* Data records *
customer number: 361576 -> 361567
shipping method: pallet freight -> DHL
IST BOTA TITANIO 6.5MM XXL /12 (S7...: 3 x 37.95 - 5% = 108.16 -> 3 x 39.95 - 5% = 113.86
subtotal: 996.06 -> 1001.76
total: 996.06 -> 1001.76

* WHAT TO DO *
From the line containing "IST BOTA TITANIO" to the final line of the data, repeat each line exactly. Include both ends.

* RESULT BELOW *
IST BOTA TITANIO 6.5MM XXL /12 (S7...: 3 x 37.95 - 5% = 108.16 -> 3 x 39.95 - 5% = 113.86
subtotal: 996.06 -> 1001.76
total: 996.06 -> 1001.76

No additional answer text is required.